Aim of the task → Please print every record below exactly as it appears, but leave out the pictures.

Supplied material →
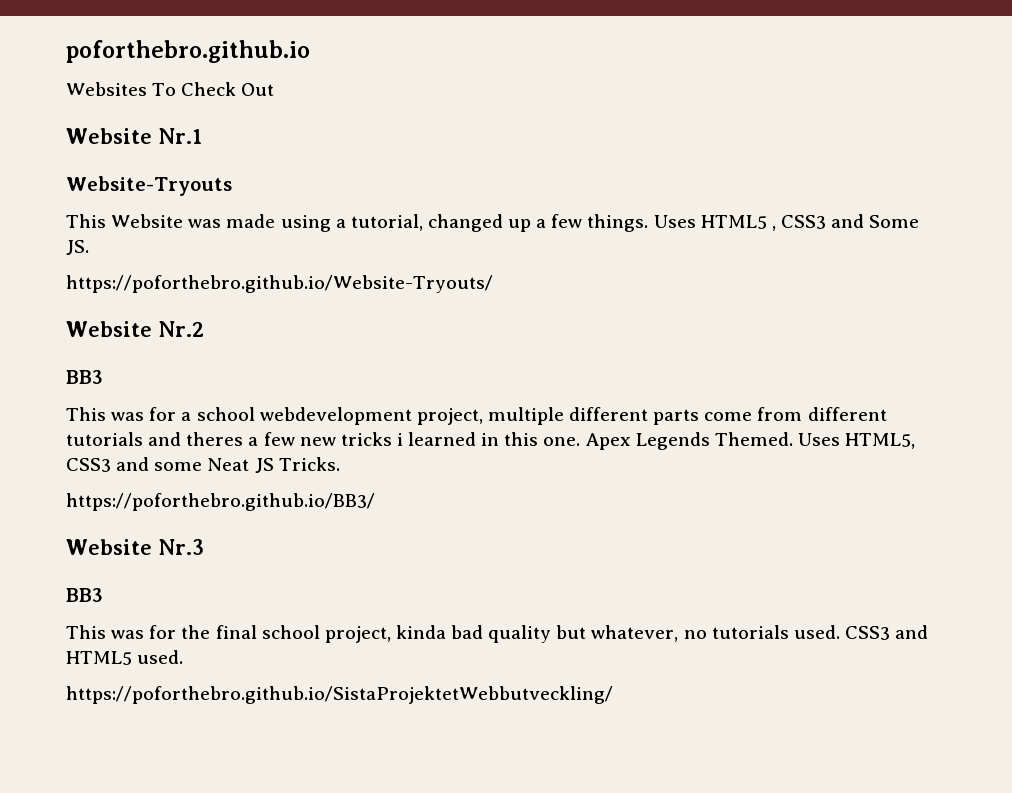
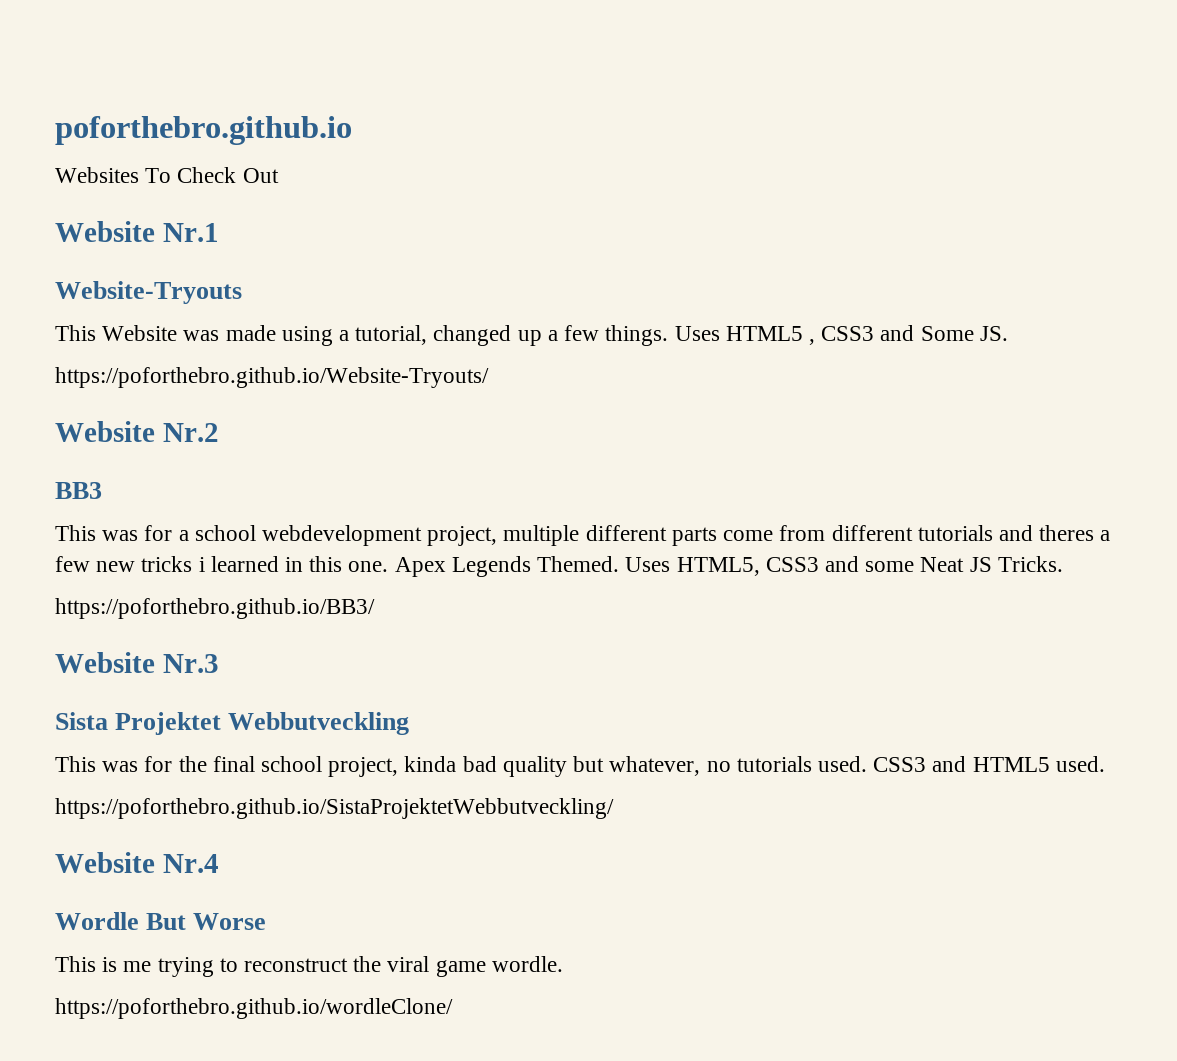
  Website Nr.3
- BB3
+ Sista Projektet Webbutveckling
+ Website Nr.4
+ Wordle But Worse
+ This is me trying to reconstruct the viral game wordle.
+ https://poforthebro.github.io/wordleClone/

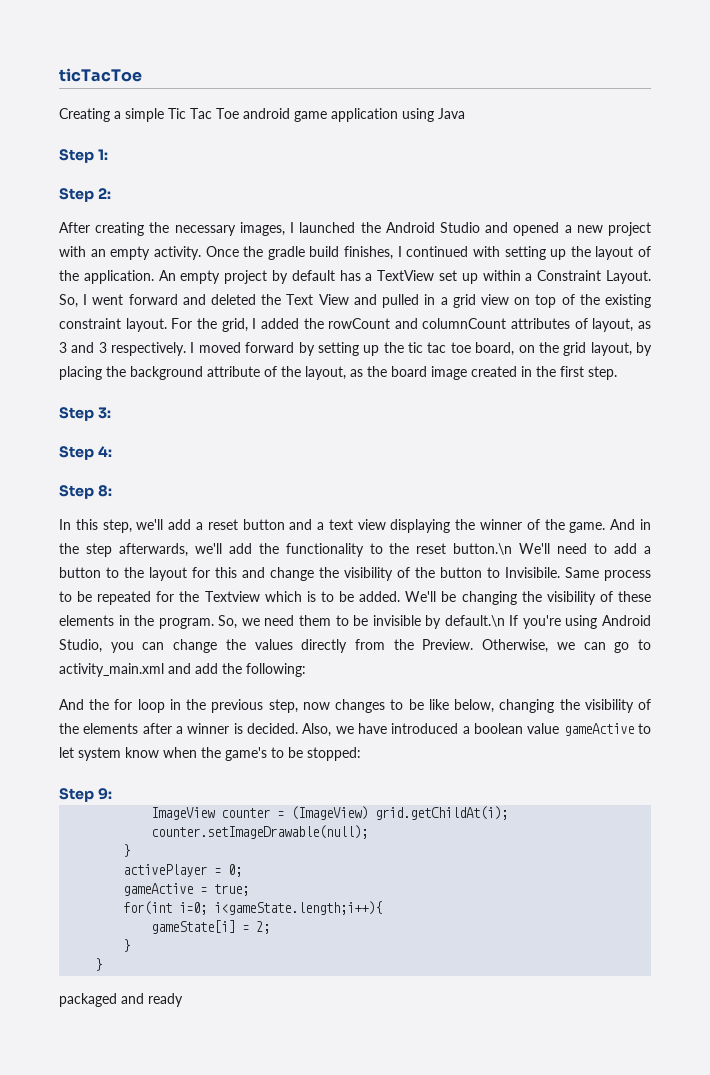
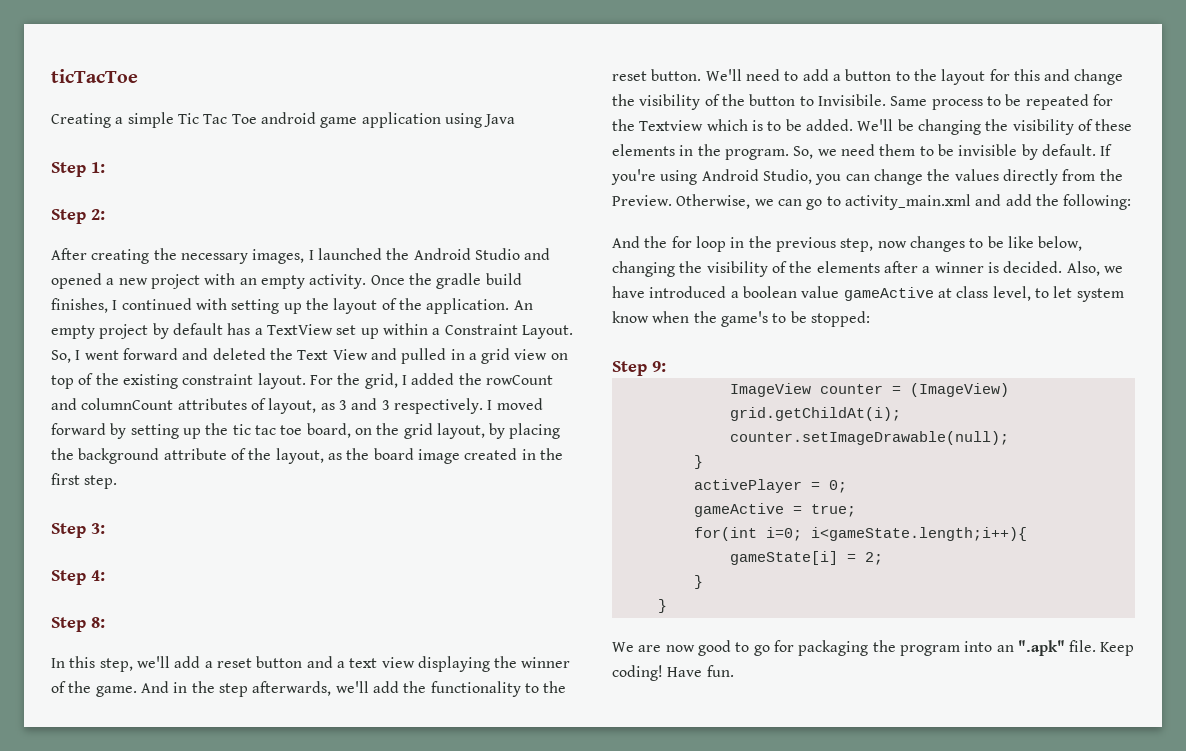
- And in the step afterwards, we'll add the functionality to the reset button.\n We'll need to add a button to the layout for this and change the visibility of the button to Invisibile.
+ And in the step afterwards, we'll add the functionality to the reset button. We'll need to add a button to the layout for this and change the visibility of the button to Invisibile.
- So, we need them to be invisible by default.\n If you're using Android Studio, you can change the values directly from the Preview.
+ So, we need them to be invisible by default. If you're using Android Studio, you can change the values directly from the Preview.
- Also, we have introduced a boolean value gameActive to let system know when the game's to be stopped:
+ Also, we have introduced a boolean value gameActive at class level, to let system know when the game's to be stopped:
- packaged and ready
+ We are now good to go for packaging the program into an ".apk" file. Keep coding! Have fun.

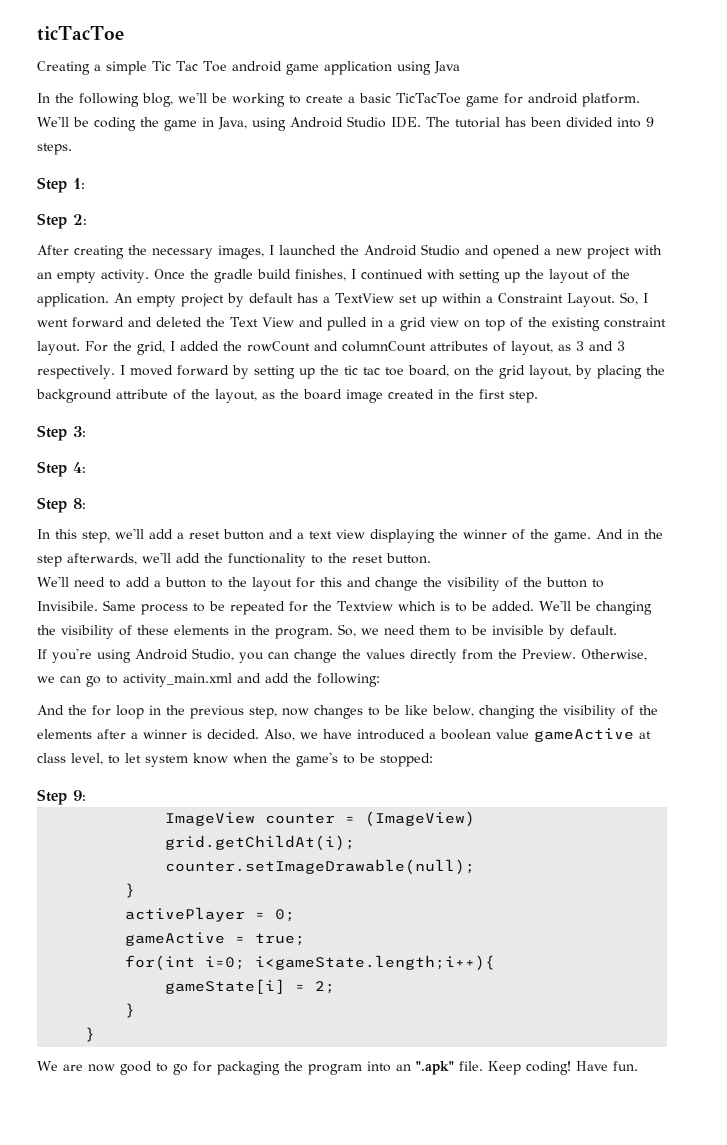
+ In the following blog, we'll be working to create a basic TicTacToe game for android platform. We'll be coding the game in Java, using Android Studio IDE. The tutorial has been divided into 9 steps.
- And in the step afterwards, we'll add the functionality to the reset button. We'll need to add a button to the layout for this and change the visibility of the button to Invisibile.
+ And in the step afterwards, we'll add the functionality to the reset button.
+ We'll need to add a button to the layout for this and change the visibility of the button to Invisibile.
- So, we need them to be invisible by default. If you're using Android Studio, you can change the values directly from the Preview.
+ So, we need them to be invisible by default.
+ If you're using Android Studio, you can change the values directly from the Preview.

Output below →
  Website Nr.3
- BB3
+ Sista Projektet Webbutveckling
+ Website Nr.4
+ Wordle But Worse
+ This is me trying to reconstruct the viral game wordle.
+ https://poforthebro.github.io/wordleClone/

- And in the step afterwards, we'll add the functionality to the reset button.\n We'll need to add a button to the layout for this and change the visibility of the button to Invisibile.
+ And in the step afterwards, we'll add the functionality to the reset button. We'll need to add a button to the layout for this and change the visibility of the button to Invisibile.
- So, we need them to be invisible by default.\n If you're using Android Studio, you can change the values directly from the Preview.
+ So, we need them to be invisible by default. If you're using Android Studio, you can change the values directly from the Preview.
- Also, we have introduced a boolean value gameActive to let system know when the game's to be stopped:
+ Also, we have introduced a boolean value gameActive at class level, to let system know when the game's to be stopped:
- packaged and ready
+ We are now good to go for packaging the program into an ".apk" file. Keep coding! Have fun.

+ In the following blog, we'll be working to create a basic TicTacToe game for android platform. We'll be coding the game in Java, using Android Studio IDE. The tutorial has been divided into 9 steps.
- And in the step afterwards, we'll add the functionality to the reset button. We'll need to add a button to the layout for this and change the visibility of the button to Invisibile.
+ And in the step afterwards, we'll add the functionality to the reset button.
+ We'll need to add a button to the layout for this and change the visibility of the button to Invisibile.
- So, we need them to be invisible by default. If you're using Android Studio, you can change the values directly from the Preview.
+ So, we need them to be invisible by default.
+ If you're using Android Studio, you can change the values directly from the Preview.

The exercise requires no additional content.